● HOW TO COMPLETE THIS TASK: Return exactly these lines and no others: the one containing "The Sims 4 [PS4]: none -> 6 x 16.61 = 99.66" and all that follow it to the end of the listing below.

● MATERIAL TO PROCESS:
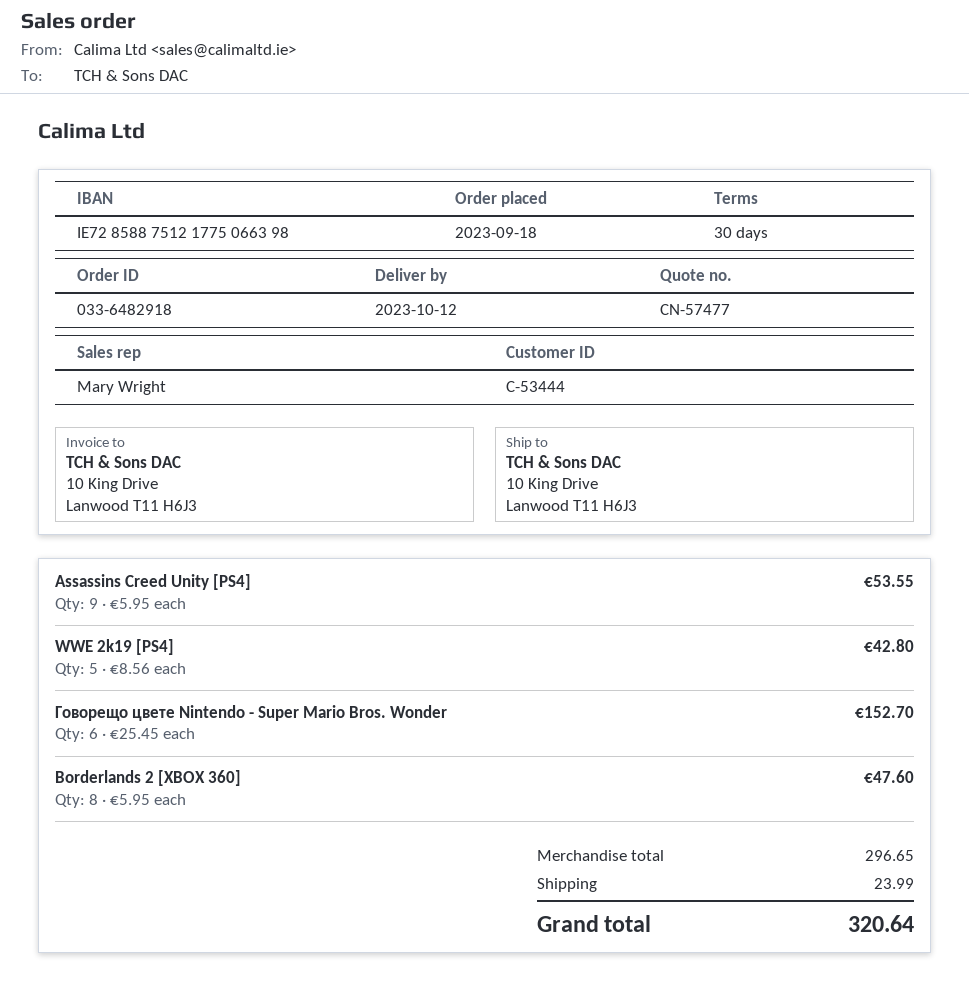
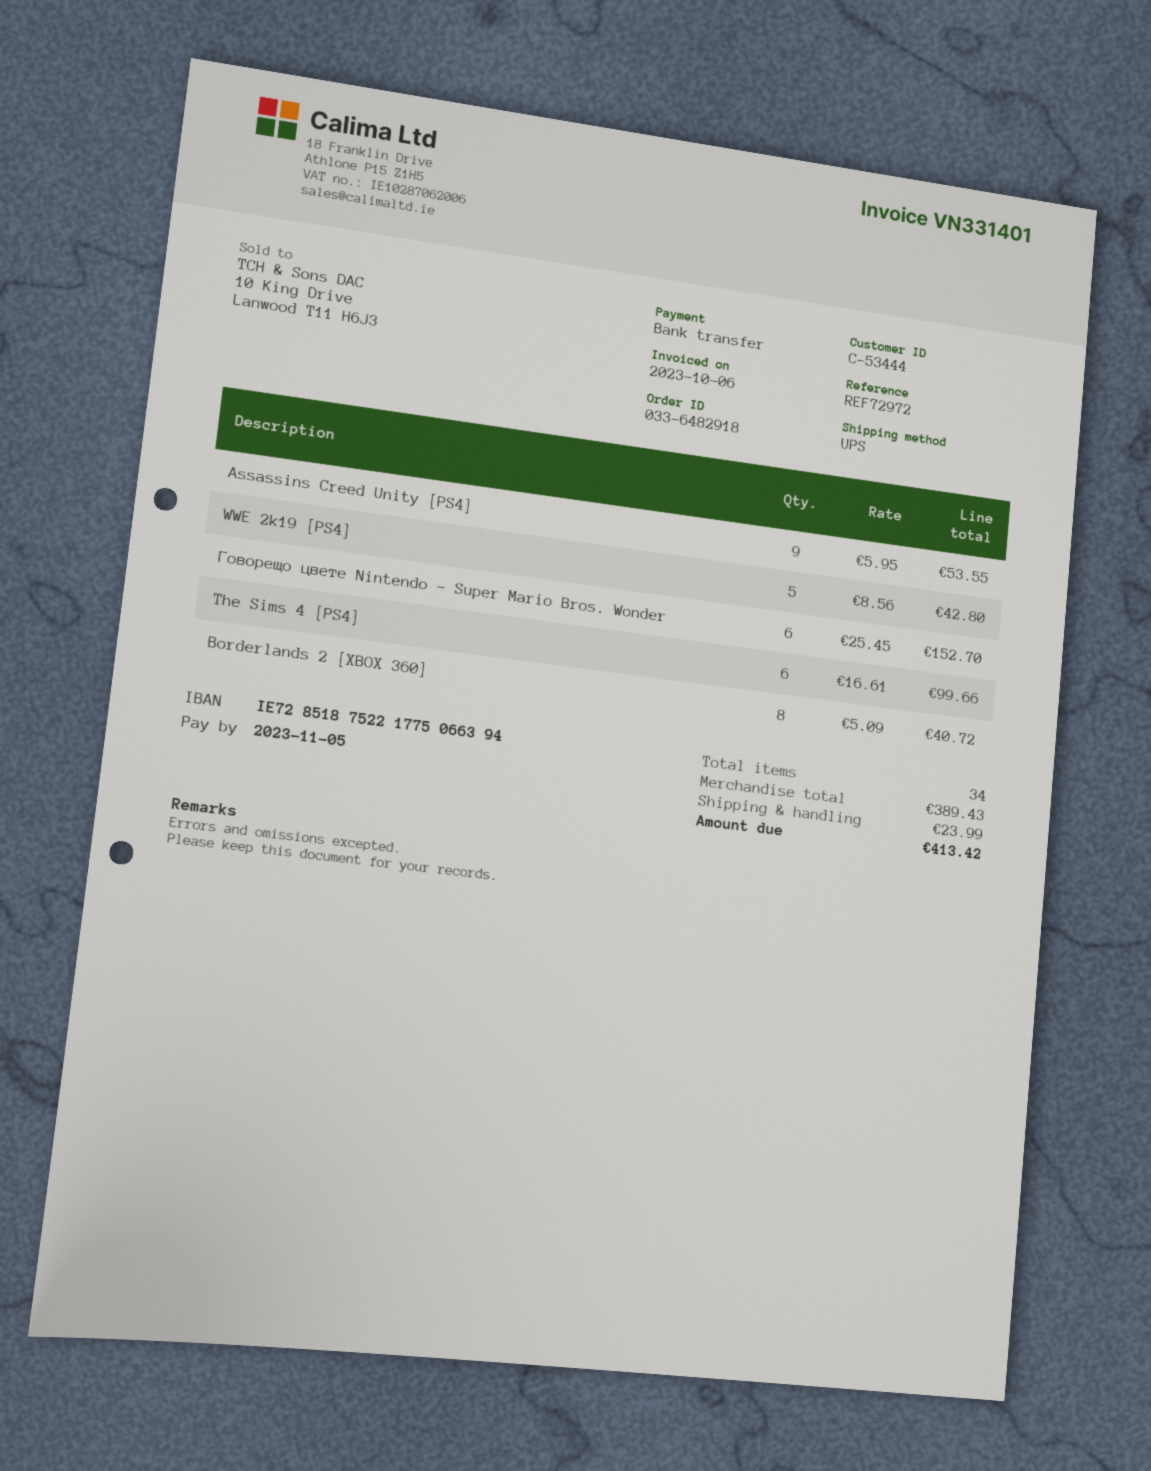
bank account: IE72858875121775066398 -> IE72851875221775066394
Borderlands 2 [XBOX 360]: 8 x 5.95 = 47.60 -> 8 x 5.09 = 40.72
The Sims 4 [PS4]: none -> 6 x 16.61 = 99.66
subtotal: 296.65 -> 389.43
total: 320.64 -> 413.42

● SOLVED EXERCISE:
The Sims 4 [PS4]: none -> 6 x 16.61 = 99.66
subtotal: 296.65 -> 389.43
total: 320.64 -> 413.42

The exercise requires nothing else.